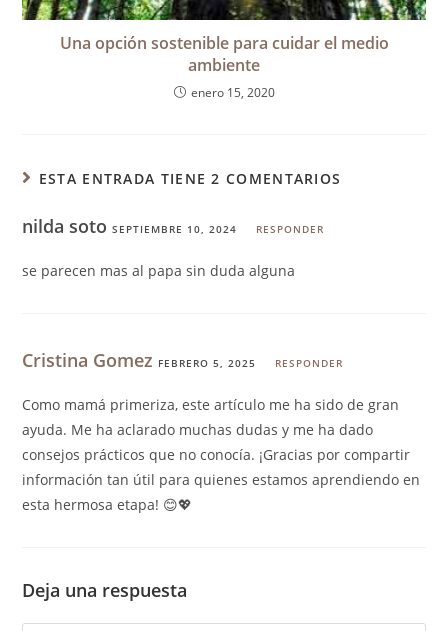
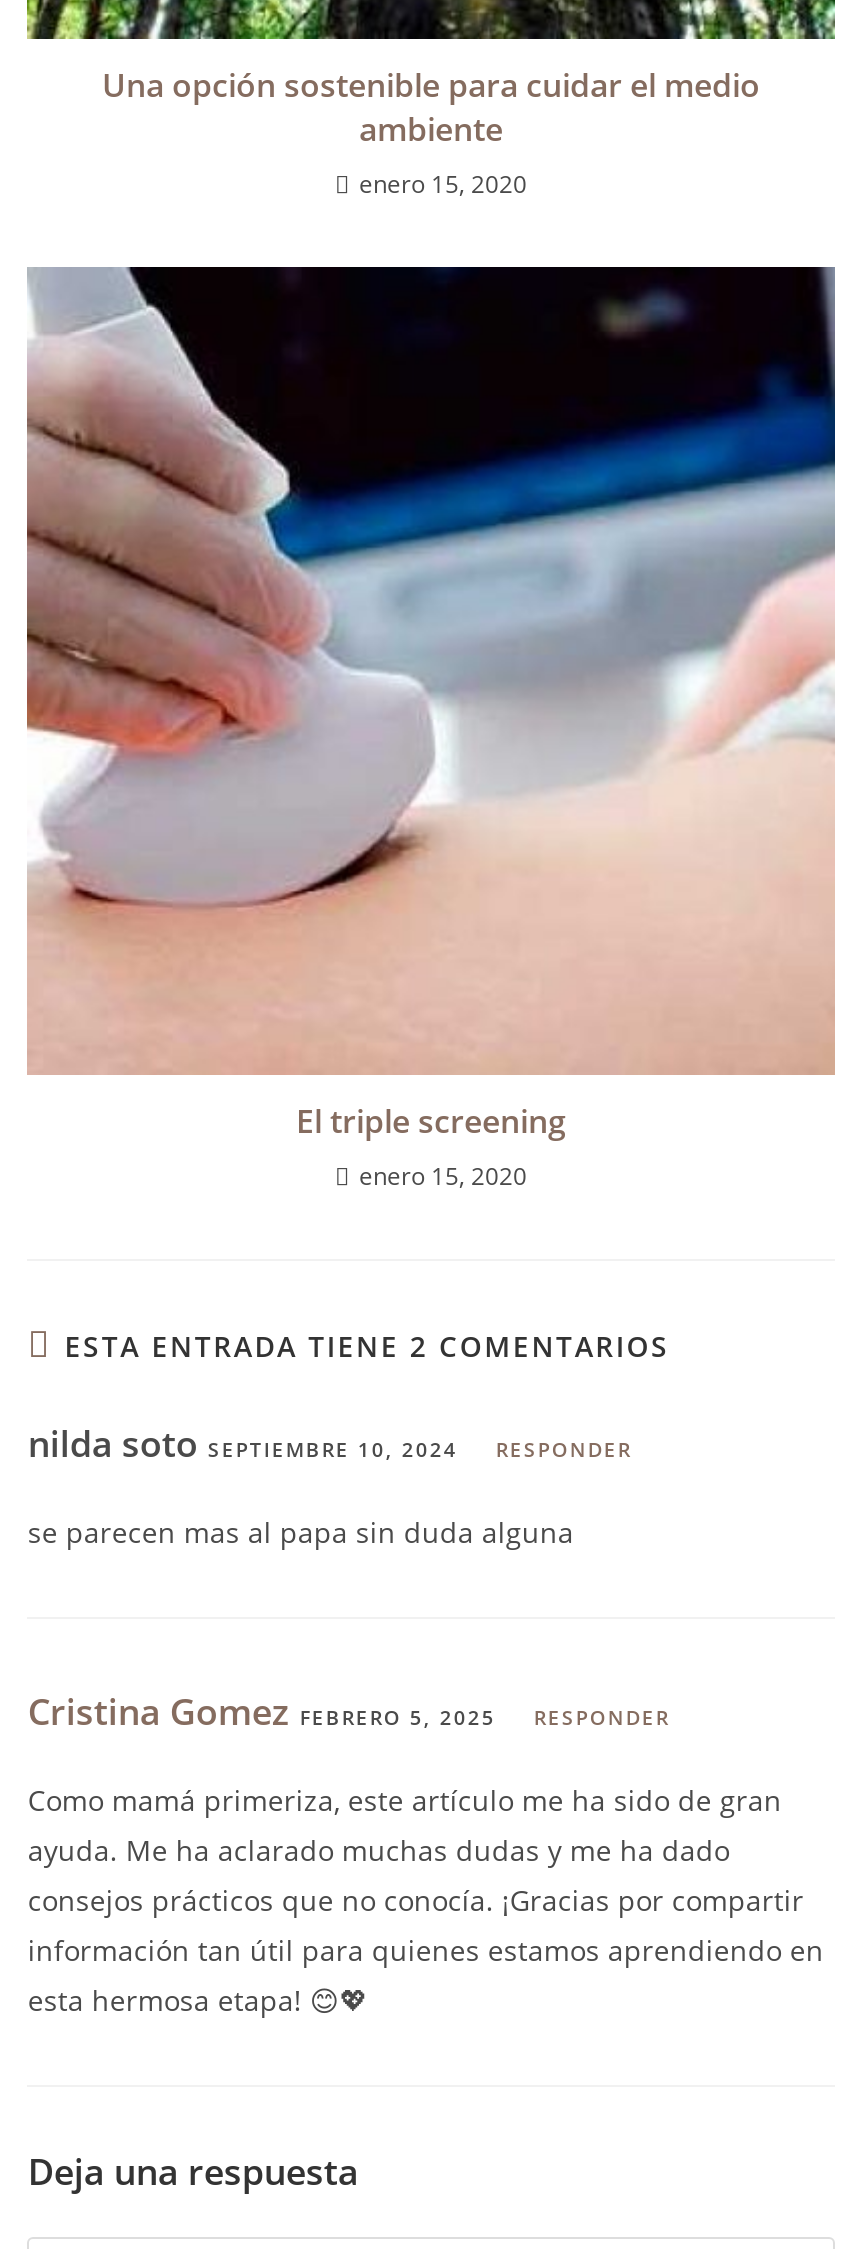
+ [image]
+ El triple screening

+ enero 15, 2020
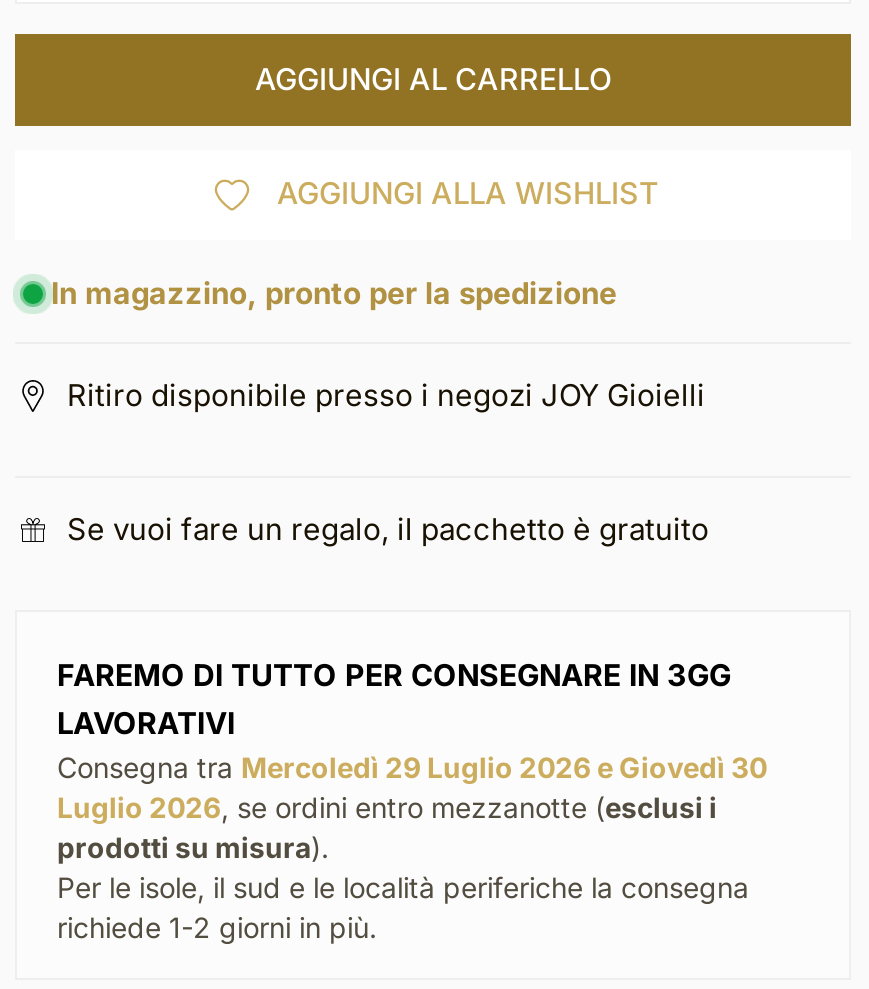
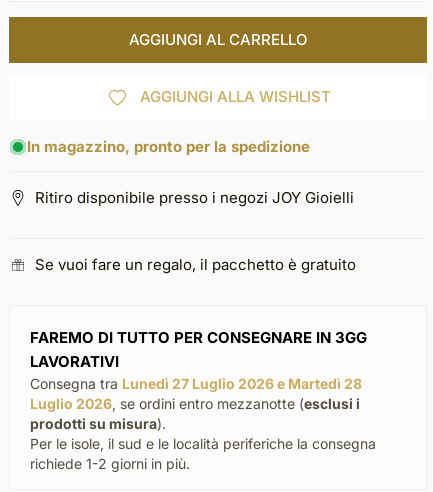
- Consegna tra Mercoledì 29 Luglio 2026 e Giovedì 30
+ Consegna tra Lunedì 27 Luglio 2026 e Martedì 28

◇ ◇ ◇ ◇

[PROBLEM DESCRIPTION]
Output only the lines from the one holding "- Consegna tra" through the last line above, exactly as they appear.

[PROBLEM SOLUTION]
- Consegna tra Mercoledì 29 Luglio 2026 e Giovedì 30
+ Consegna tra Lunedì 27 Luglio 2026 e Martedì 28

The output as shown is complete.